Content revision data:
[Start of Attachment]

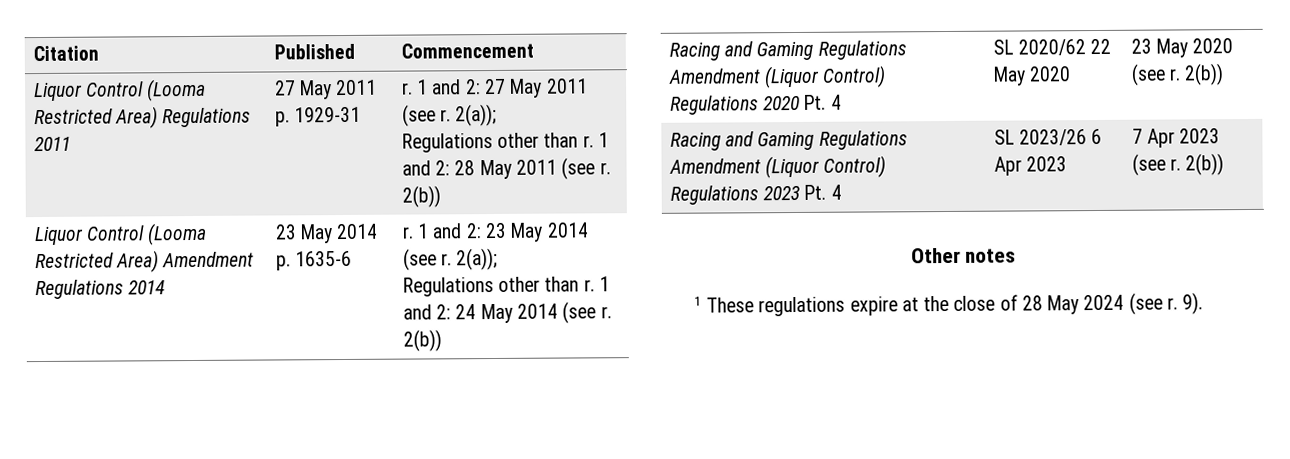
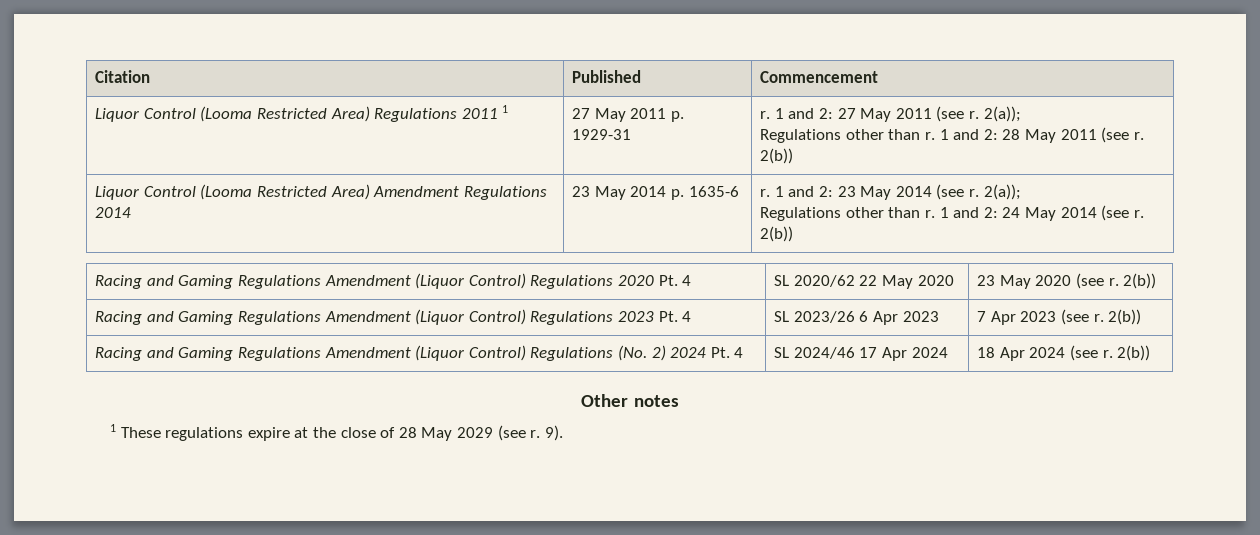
- Liquor Control (Looma Restricted Area) Regulations 2011 | 27 May 2011 p. 1929-31 | r. 1 and 2: 27 May 2011 (see r. 2(a));
+ Liquor Control (Looma Restricted Area) Regulations 2011 1 | 27 May 2011 p. 1929-31 | r. 1 and 2: 27 May 2011 (see r. 2(a));
+ Racing and Gaming Regulations Amendment (Liquor Control) Regulations (No. 2) 2024 Pt. 4 | SL 2024/46 17 Apr 2024 | 18 Apr 2024 (see r. 2(b))
- 1 These regulations expire at the close of 28 May 2024 (see r.
+ 1 These regulations expire at the close of 28 May 2029 (see r.

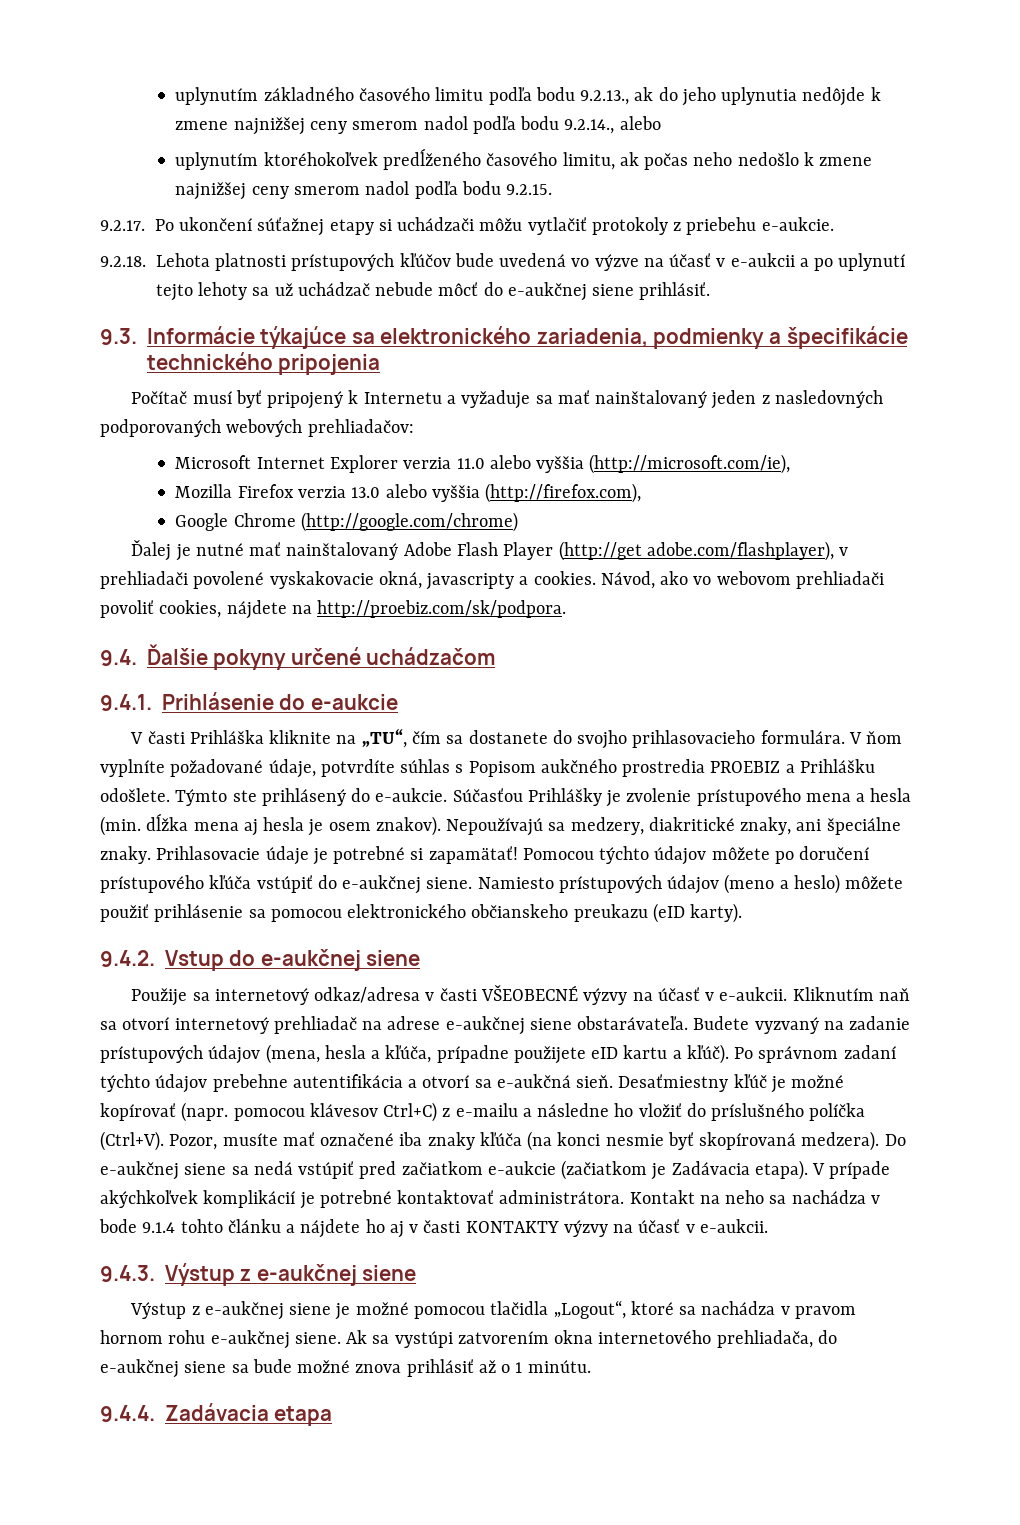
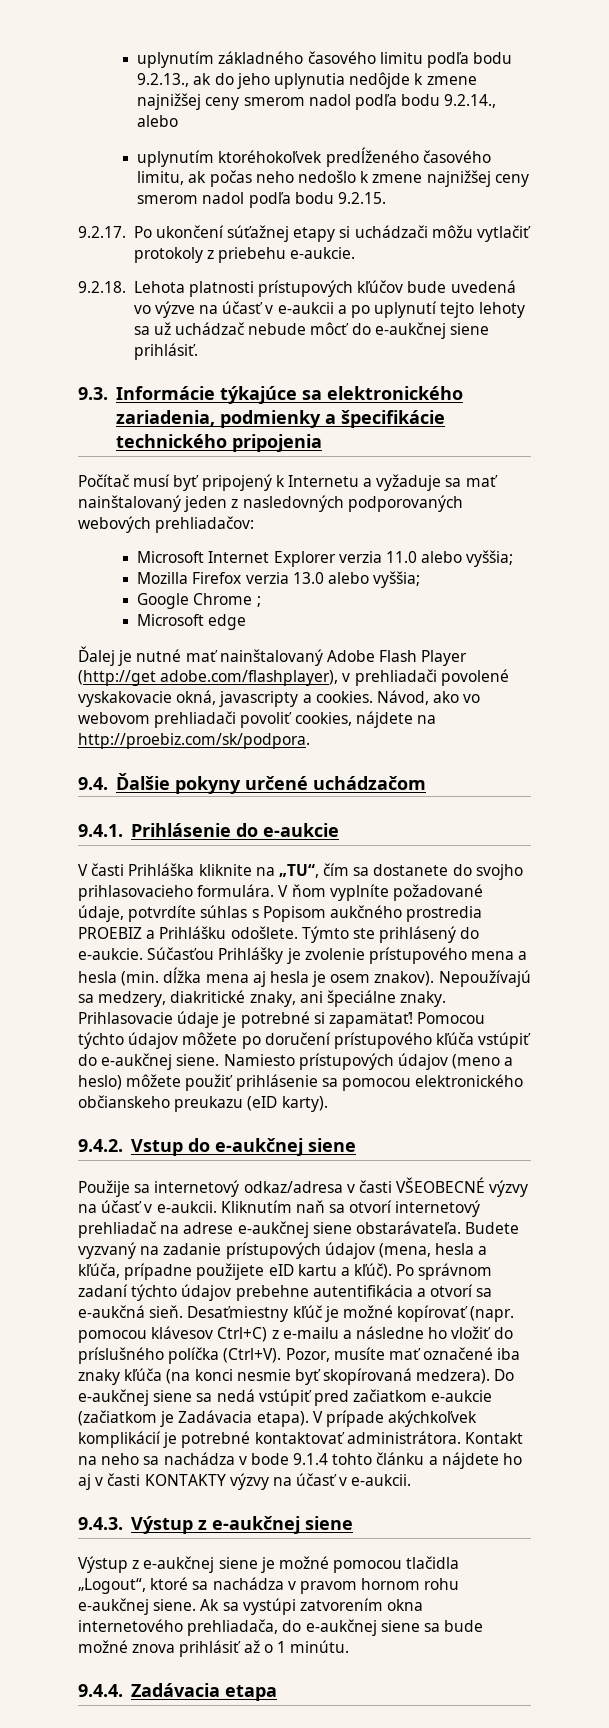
- Microsoft Internet Explorer verzia 11.0 alebo vyššia (http://microsoft.com/ie),
+ Microsoft Internet Explorer verzia 11.0 alebo vyššia;
- Mozilla Firefox verzia 13.0 alebo vyššia (http://firefox.com),
+ Mozilla Firefox verzia 13.0 alebo vyššia;
- Google Chrome (http://google.com/chrome)
+ Google Chrome ;
+ Microsoft edge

[End of Attachment]

- Instructions for the task
Given the data above, which lines hold the string "These"? Return them.

- Answer space
- 1 These regulations expire at the close of 28 May 2024 (see r.
+ 1 These regulations expire at the close of 28 May 2029 (see r.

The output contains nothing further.